After Algeria's independence, the club's leaders significantly reorganized the team's composition in anticipation of upcoming competitions.

== Senior Team Achievements ==

CRB El Milia achieved its best result in the Algerian Cup by reaching the round of 16 in the 2002–2003 edition. The club eliminated MC Bouira on March 2, 2003, in the round of 64 by winning a penalty shootout (3–0, after a 2–2 draw). In the following round, El Milia faced another club from the Jijel province, JS Djijel, winning 1–0 in extra time thanks to a goal by Ahdjila Rafik on March 13, 2003, at the Abdel Madjid Bouteldja Stadium in Skikda. In the round of 16, CRBEM was defeated by MO Constantine on March 24, 2003.

CRBEM reached the round of 32 on four occasions. In the 2001–2002 edition, CRBEM eliminated ASM Oran on March 14, 2002, with a 2–1 victory after extra time but was defeated in the next round by HB Chelghoum Laid, 2–1, on March 28. In the 2004–2006 edition, El Milia won against WA Boufarik on December 29, 2005, with a 2–1 score but lost in the round of 32 to USM Annaba, 3–2, on February 9. In the 2011–2012 edition, El Milia eliminated RC Kouba on December 31, 2011, with a 1–0 score but lost in the next round to WAB Boufarik, 2–0, on February 24 at the Mohammed Ben Hadded Stadium in Kouba, Algiers.

In the 2022–2023 edition, CRBEM won against NRB Touggourt on December 29, 2023, in the round of 64 by winning a penalty shootout (3–1) after a 1–1 draw. In the round of 32, El Milia was defeated by NC Magra, 2–1, on March 3.

The club also reached the round of 64 twice, during the 1974–1975 season, where they were eliminated by MO Constantine (the finalist in that edition) with a 3–1 score, and during the 2016–2017 season, where El Milia lost at home to MB Rouissat, 2–1, on November 16, 2016, at the Saidouni Bachir Stadium (Boutias).
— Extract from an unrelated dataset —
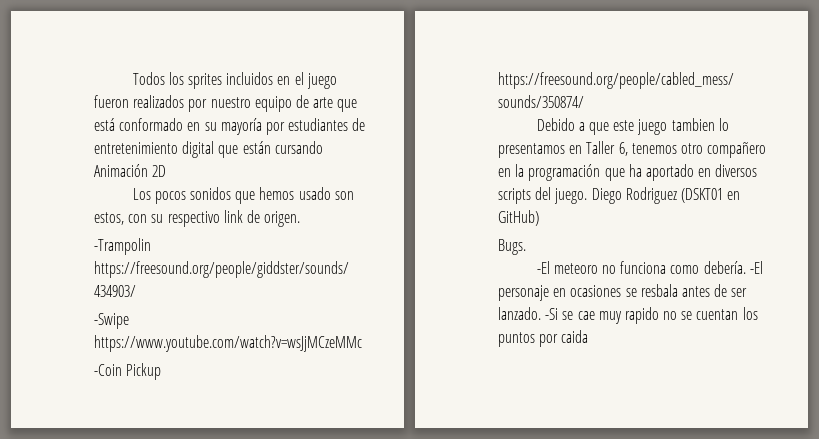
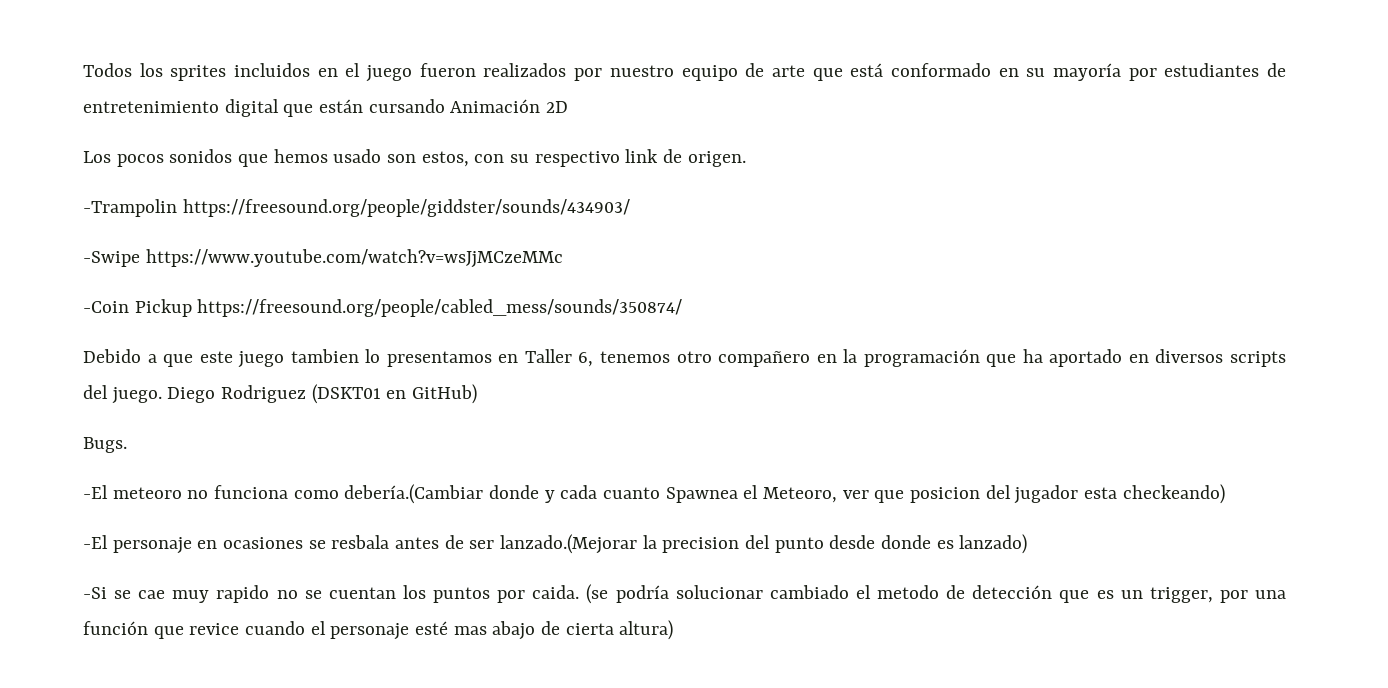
[703,261,746,274] debería. -> [344,484,1225,504] debería.(Cambiar donde y cada cuanto Spawnea el Meteoro, ver que posicion del jugador esta checkeando) //
[498,307,541,320] lanzado. -> [500,534,1028,554] lanzado.(Mejorar la precision del punto desde donde es lanzado) //
[561,330,589,343] caida -> [532,584,1286,604] [83,620,674,640] caida. (se podría solucionar cambiado el metodo de detección que es un trigger, por una función que revice cuando el personaje esté mas abajo de cierta altura)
== Youth Team Achievements ==

The cadet team was the finalist in the Algerian Cadet Cup during the 2002–2003 edition. This final was held on June 12, 2003. The cadets represented Eastern Algeria at the Mustapha-Tchaker Stadium in Blida against ASM Oran, losing 3–2.

== Club Colors ==

CRBEM has had several names since its creation, and the club has worn red and white colors. Red symbolizes the love of the nation, and white represents purity and hope.

== Grounds ==
===Tahar Boudjemaa Stadium===
The old Tahar Boudjmaa Stadium, located in the city center, witnessed CRBEM face the great teams of Eastern Algeria. This stadium has been abandoned.

===Bachir Saidouni Stadium (Boutias)===
The Bachir Saidouni Stadium replaced the old Tahar Boudjemaa stadium as the club's competition venue. Operational since 2007, the Bachir Saidouni sports complex features a natural grass field, a semi-Olympic athletics track, and other facilities. The stadium has a capacity of 5,400 seats, which can be expanded in the future.

== Club Supporters ==

Rachid Amiour, known as "Doula," a supporter of CRB El Milia and the national team, was a notable figure in Eastern Algeria. He was welcomed as a star in all the stadiums of the East, where he performed his enthusiastic and lively supporter act, especially at the Mohamed Hamlaoui Stadium in Constantine, where he was a loyal supporter of the CS Constantine club. Upon his arrival in the stands, supporters would chant, "Ohohohoh Doula has arrived!" A native of El Milia from a sports-loving family, Rachid Amiour, born in 1959, was, of course, a lover of CRBEM, never missing a match or away game. He died on February 17, 1994, during the month of Ramadan on the road to Béjaia. A tribute was paid in his honor, and his family subsequently donated his banner to the El Milia club.

== Groupe de supporters ==
The club has two groups of supporters: Group The Faithful and Cattivi Ragazzi

| Name | Abbreviation | Creation date | Stadium location |
|---|---|---|---|
| Group The Faithful | GLF | 2017 | Tribune |
| Ultras Cattivi Ragazzi | UCR | 2016 | Tribune |

== Sports Accessories Sales ==

Several unofficial shops in the city's neighborhoods sell articles and equipment in the colors of CRBEM.

== Sponsors ==

2019: ITA Danieli Spa

== Equipment Suppliers ==

- 2016–2017: ESP Joma
- 2017–2018: GER Adidas
- 2018–2019: ESP Joma
- 2019–2020: ESP Joma
- 2020–2021: GER Adidas
- 2021–2022: GER Adidas
- 2022–2024: ITA Legea

== Management ==

Since 2022, the CRB El Milia club has been managed by Demigha Essaïd.